Benchmark Optimization Session 2026 03 08

Benchmark Optimization Session — 2026-03-08

Summary

Iterative optimization session across both DOCX and XLSX converters on the expanded 180-case benchmark for each format. Successfully fixed XLSX page mismatches, improved text width estimation, added header/footer and paragraph border support, and refined table border rendering.
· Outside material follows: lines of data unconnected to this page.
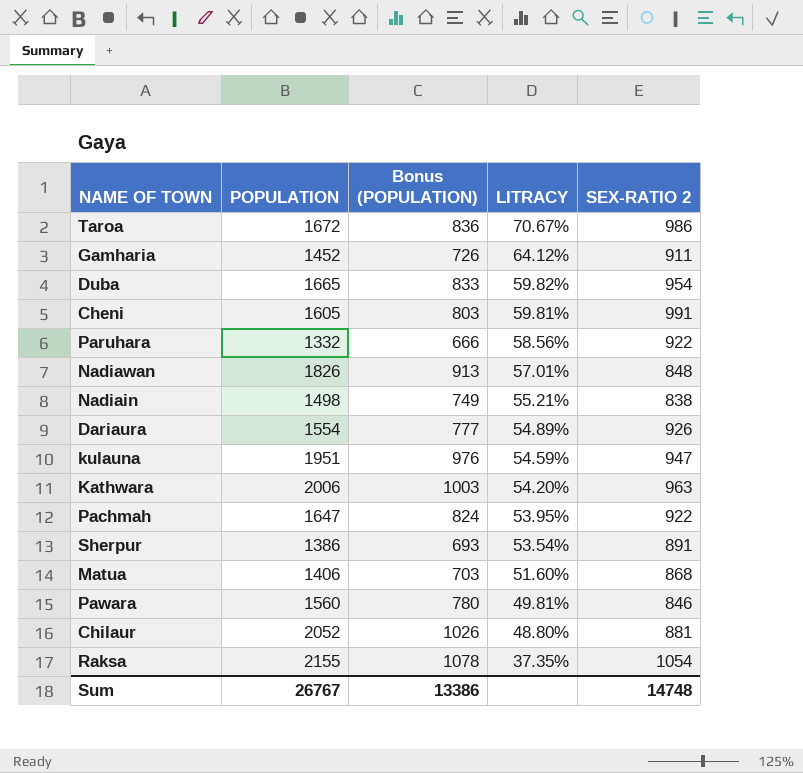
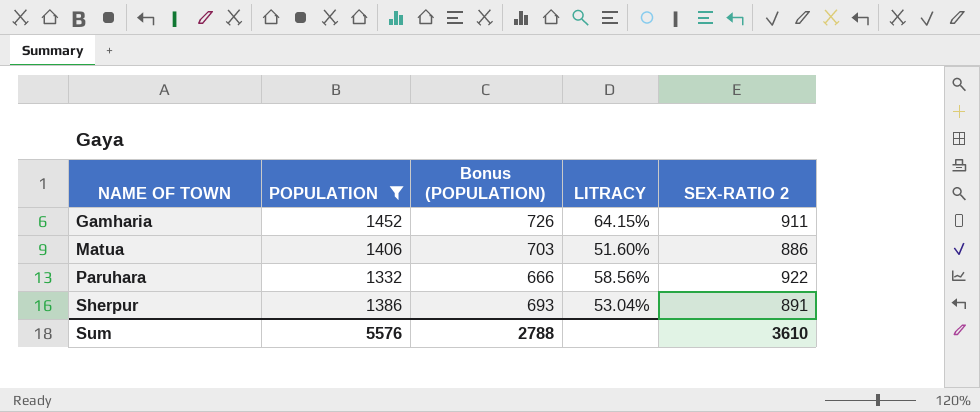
filter: none -> POPULATION <= 1452
row order: LITRACY descending -> NAME OF TOWN ascending
Gamharia | LITRACY: 64.12% -> 64.15%
Matua | SEX-RATIO 2: 868 -> 886
Sherpur | LITRACY: 53.54% -> 53.04%
Sum | POPULATION: 26767 -> 5576
Sum | Bonus (POPULATION): 13386 -> 2788
Sum | SEX-RATIO 2: 14748 -> 3610

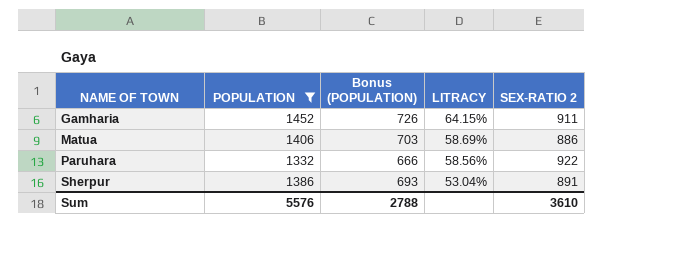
Matua | LITRACY: 51.60% -> 58.69%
Also expanded DOCX test cases from 120 → 180.

Before / After

Metric	DOCX Before	DOCX After	XLSX Before	XLSX After
Average score	97.0% (120 cases)	97.62% (180 cases)	96.67%	96.82%
Below 99%	—	136 / 180	78	77
Page mismatches	0	0	1	0
Unit tests	103 pass	103 pass	—	—

XLSX Key Improvement

Case	Issue	Before	After	Delta
classic09_long_text	Page count 7 vs 12	71.38%	98.41%	+27.0%

DOCX Benchmark Expansion

Added 60 new DOCX test cases (classic121–180) covering:

Thin/thick borders, striped/patterned tables, heatmap tables
Styled invoices, status badge tables, kitchen-sink styles
Header/footer content, paragraph borders, nested list variants

Code Changes

1. Header/Footer Support (`DocxReader.cs` + `DocxToPdfConverter.cs`)
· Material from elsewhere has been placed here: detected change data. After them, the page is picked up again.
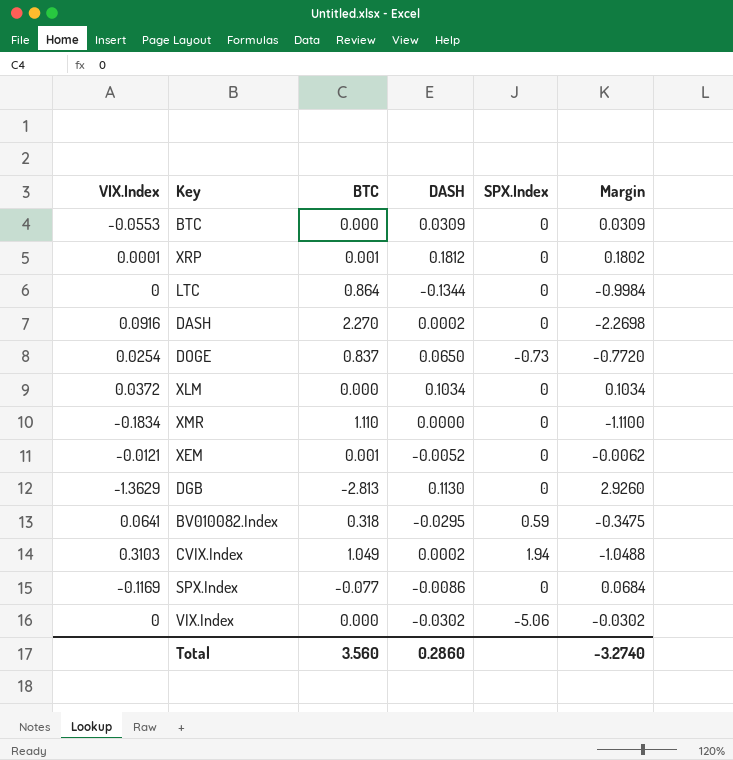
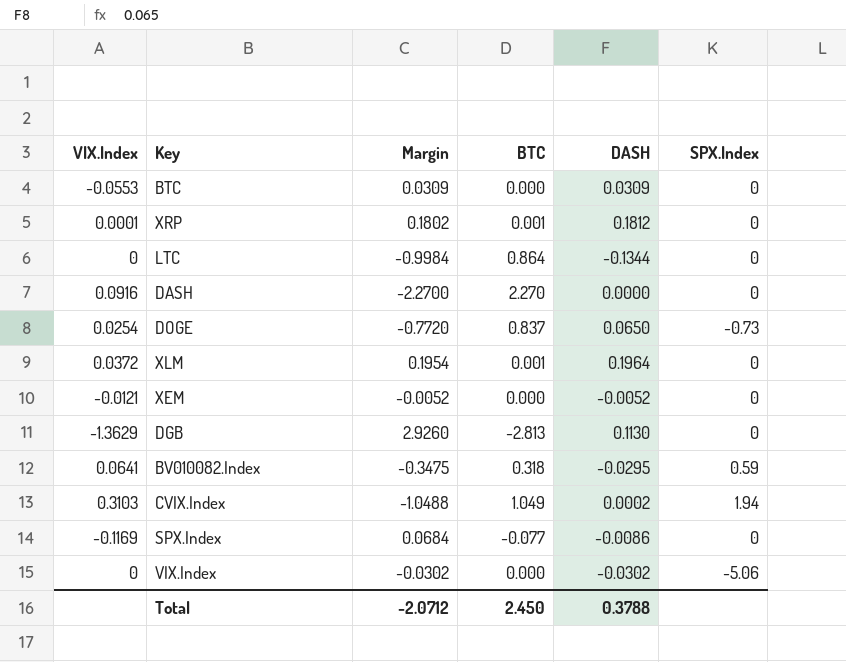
column Margin | position: 6 -> 3
row XMR: -0.1834 | 1.110 | 0.0000 | 0 | -1.1100 -> none
DASH | Margin: -2.2698 -> -2.2700
DASH | DASH: 0.0002 -> 0.0000
XLM | Margin: 0.1034 -> 0.1954
XLM | BTC: 0.000 -> 0.001
XLM | DASH: 0.1034 -> 0.1964
XEM | Margin: -0.0062 -> -0.0052
XEM | BTC: 0.001 -> 0.000
Total | Margin: -3.2740 -> -2.0712
Total | BTC: 3.560 -> 2.450
Total | DASH: 0.2860 -> 0.3788

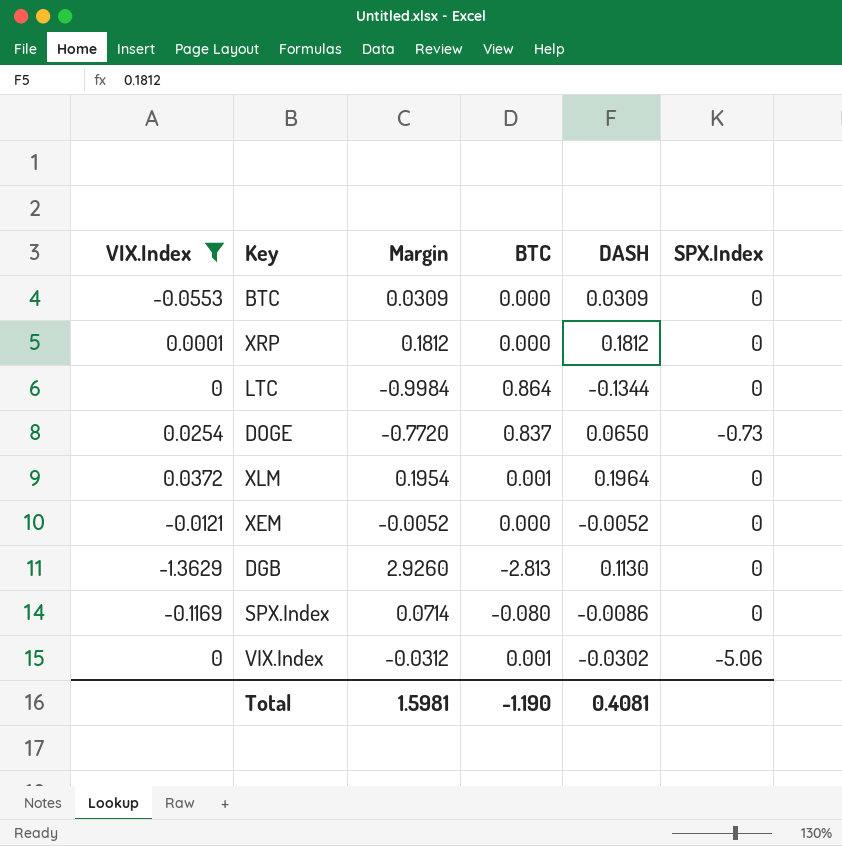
filter: none -> VIX.Index <= 0.0372
XRP | Margin: 0.1802 -> 0.1812
XRP | BTC: 0.001 -> 0.000
SPX.Index | Margin: 0.0684 -> 0.0714
SPX.Index | BTC: -0.077 -> -0.080
VIX.Index | Margin: -0.0302 -> -0.0312
VIX.Index | BTC: 0.000 -> 0.001
Total | Margin: -2.0712 -> 1.5981
Total | BTC: 2.450 -> -1.190
Total | DASH: 0.3788 -> 0.4081

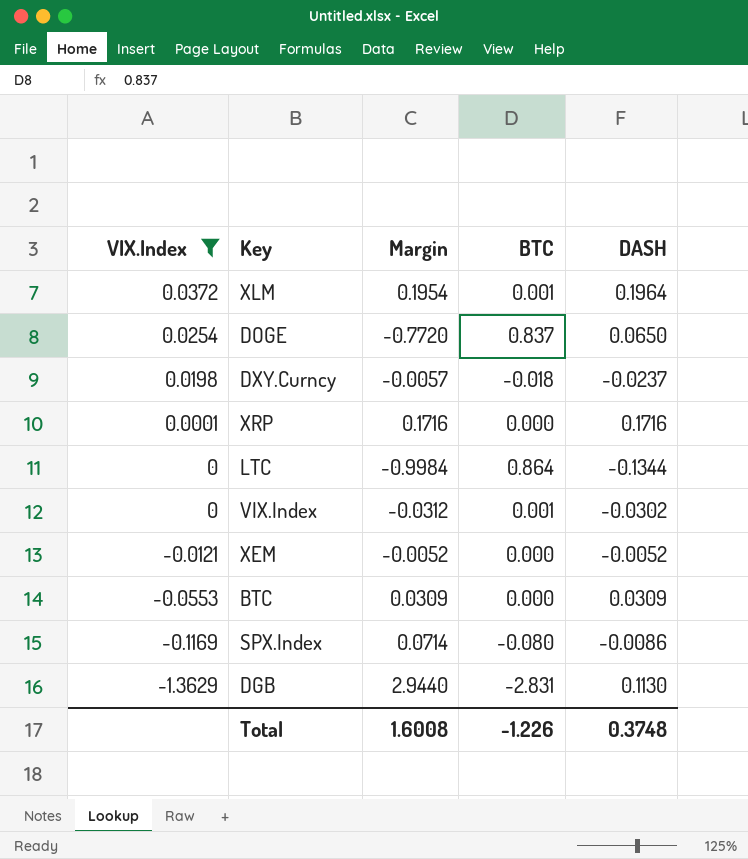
row order: none -> VIX.Index descending
column SPX.Index | position: 6 -> none
row DXY.Curncy: none -> 0.0198 | -0.0057 | -0.018 | -0.0237
XRP | Margin: 0.1812 -> 0.1716
XRP | DASH: 0.1812 -> 0.1716
DGB | Margin: 2.9260 -> 2.9440
DGB | BTC: -2.813 -> -2.831
Total | Margin: 1.5981 -> 1.6008
Total | BTC: -1.190 -> -1.226
Total | DASH: 0.4081 -> 0.3748

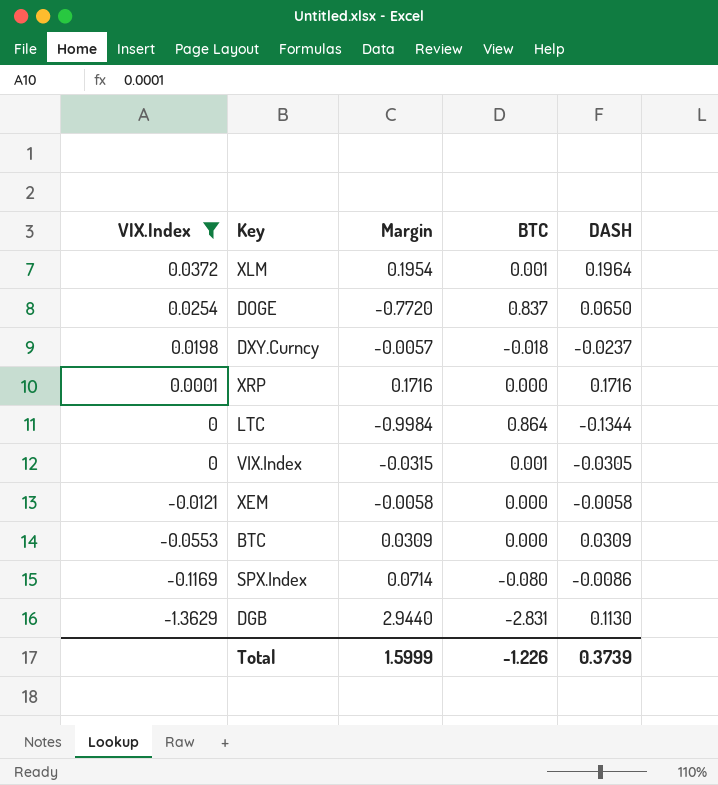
VIX.Index | Margin: -0.0312 -> -0.0315
VIX.Index | DASH: -0.0302 -> -0.0305
XEM | Margin: -0.0052 -> -0.0058
XEM | DASH: -0.0052 -> -0.0058
Total | Margin: 1.6008 -> 1.5999
Total | DASH: 0.3748 -> 0.3739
Problem: DOCX documents with headers/footers had missing content in the PDF output, reducing text similarity scores.

Solution:

Added ReadHeaderFooter() method to DocxReader.cs that reads headerReference / footerReference from sectPr, resolves the relationship target, parses the XML, and extracts paragraph text
Extended DocxDocument record with HeaderText and FooterText properties
Renderer places header text centered at MarginTop / 2 and footer text at MarginBottom / 2 on every page, using 9pt gray font

Files changed: DocxReader.cs (+42 lines), DocxToPdfConverter.cs (+25 lines)

2. Paragraph Border Support (`DocxReader.cs` + `DocxToPdfConverter.cs`)

Problem: Paragraphs with decorative borders (top, bottom, left, right) rendered without any visible border, causing visual score penalties.

Solution:

Added DocxBorders and DocxBorderEdge record types to represent individual border edges with width (from sz attribute, in eighths of a point) and color
ReadBorderEdge() parses <w:pBdr> child elements (<w:top>, <w:bottom>, <w:left>, <w:right>)
Renderer draws lines at paragraph boundaries after text rendering, using tracked paragraphStartY and current Y position

Files changed: DocxReader.cs (+30 lines), DocxToPdfConverter.cs (+18 lines)

3. Font-Aware Text Width Estimation (`DocxToPdfConverter.cs`)

Problem: Text width was estimated using a fixed average character width (fontSize * 0.47f), causing inaccurate word wrapping and alignment — especially for tab leaders and mixed-case text.

Solution:

Replaced all avgCharWidth calculations with EstimateTextWidth() using per-character Helvetica glyph widths via GetHelveticaCharWidth()
Updated WordWrap(), ExpandTabs(), RenderRunSegments(), cell text rendering, and paragraph text rendering
Tab leader fill calculation now uses Calibri-equivalent scale factor (0.725×) with Tz operator compression for accurate dot leader rendering

Impact: Improved alignment accuracy for tab stops, centered/right-aligned text, and table cell content across all 180 DOCX cases.

4. Ascent-Aware Top-of-Page Positioning (`DocxToPdfConverter.cs`)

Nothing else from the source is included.